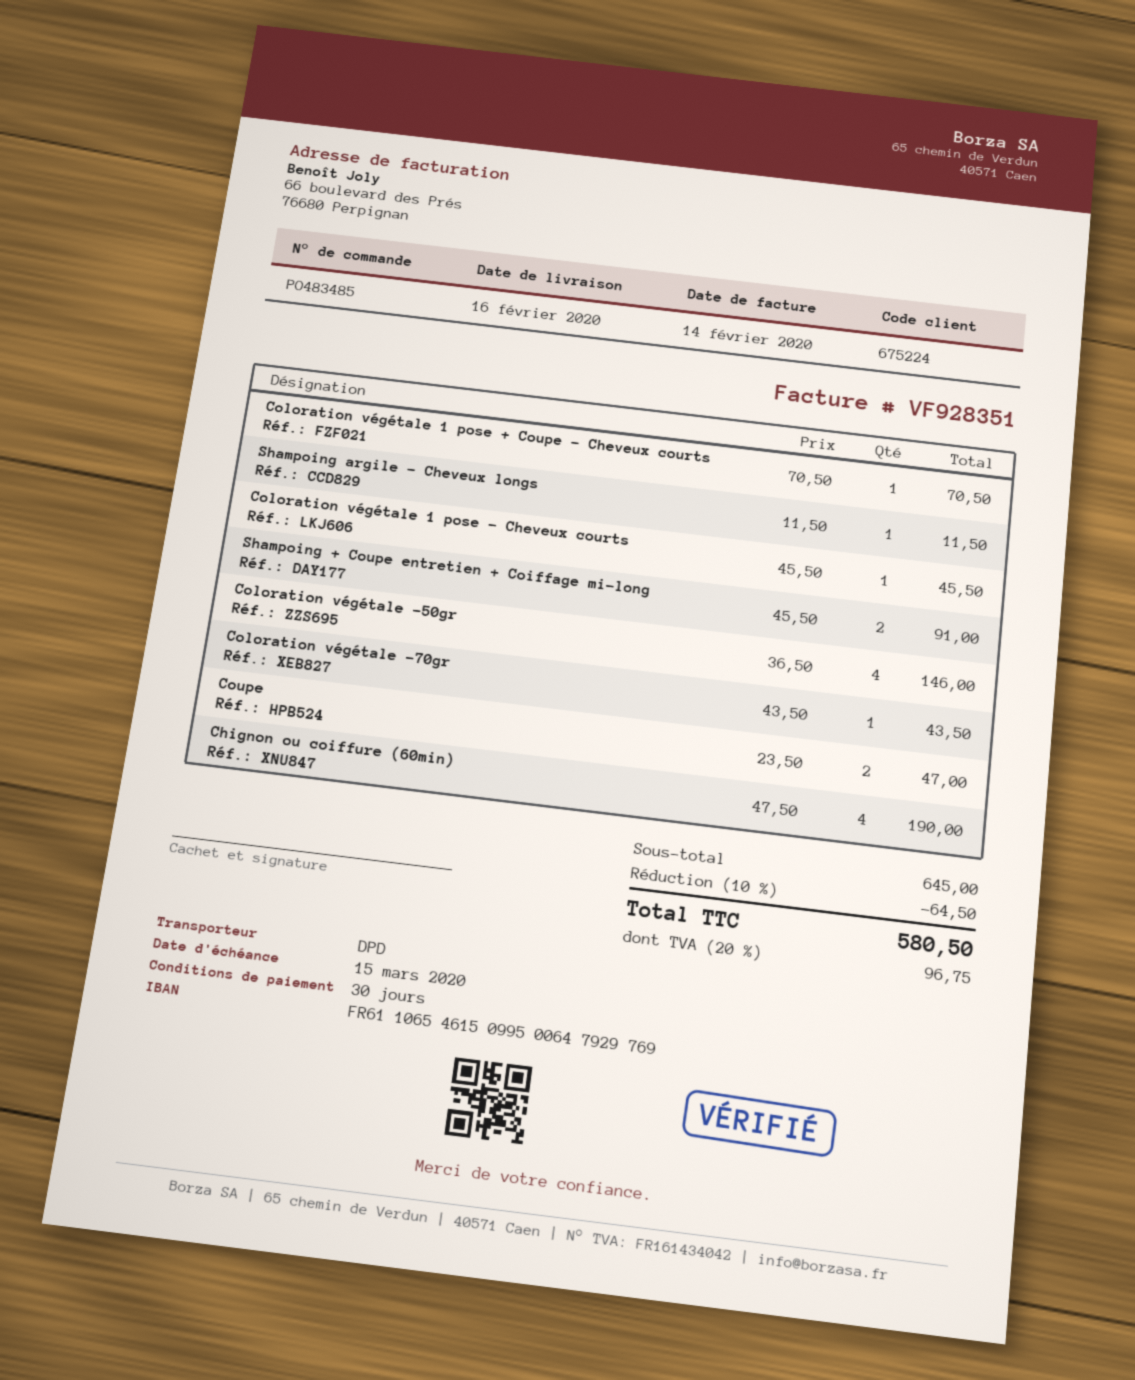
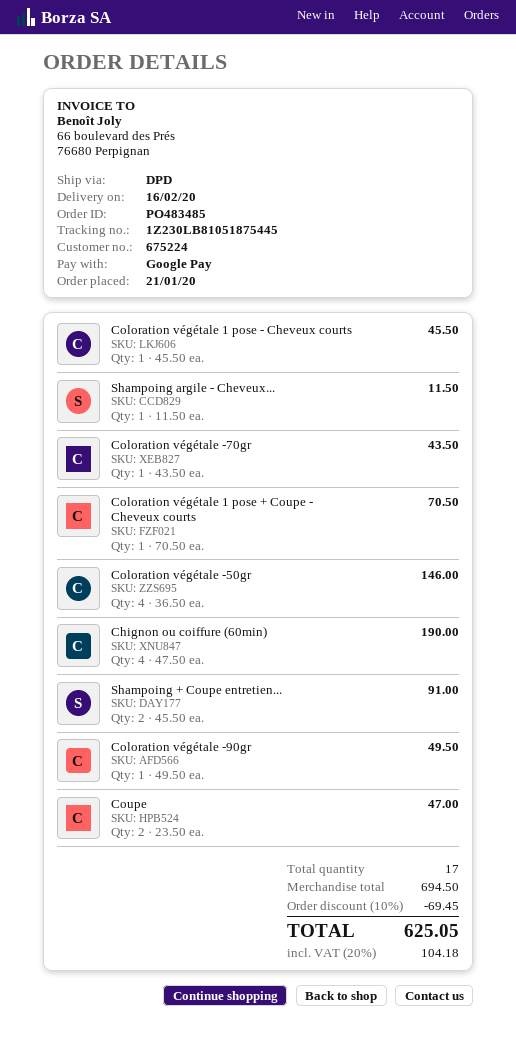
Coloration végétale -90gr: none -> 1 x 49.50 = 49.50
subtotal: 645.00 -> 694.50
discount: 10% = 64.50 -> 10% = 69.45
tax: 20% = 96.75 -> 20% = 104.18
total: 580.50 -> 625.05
★ ★ ★
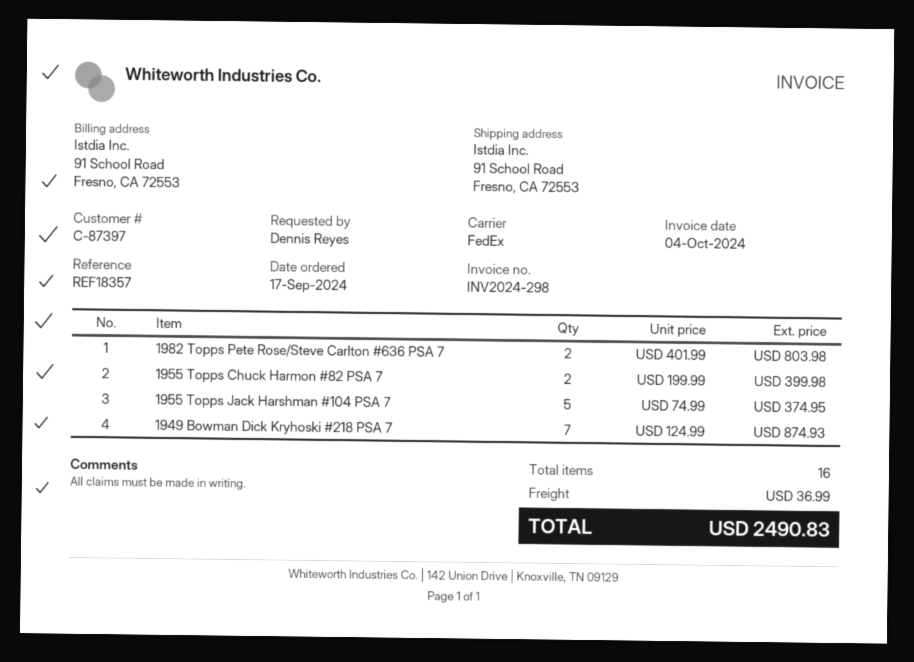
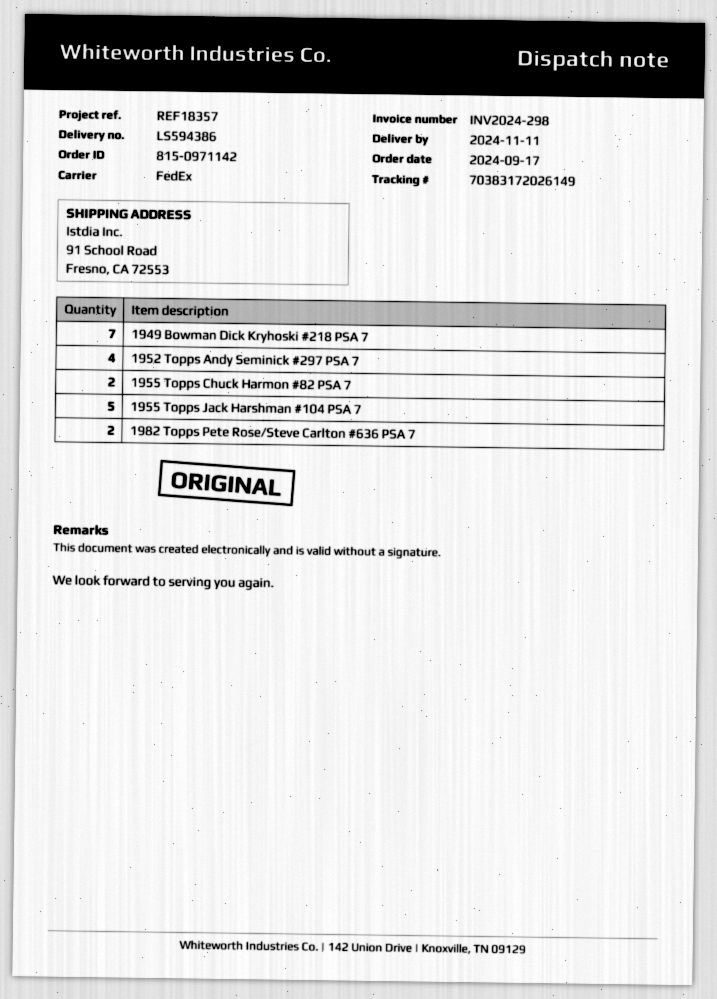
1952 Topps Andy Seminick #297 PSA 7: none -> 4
★ ★ ★
### ACTIVITY
When you reach the line in the material above that holds "Coloration végétale -90gr: none", begin reproducing lines exactly, and stop after the line that holds "total: 580.50 -> 625.05".

### SOLUTION FOR THIS PROBLEM
Coloration végétale -90gr: none -> 1 x 49.50 = 49.50
subtotal: 645.00 -> 694.50
discount: 10% = 64.50 -> 10% = 69.45
tax: 20% = 96.75 -> 20% = 104.18
total: 580.50 -> 625.05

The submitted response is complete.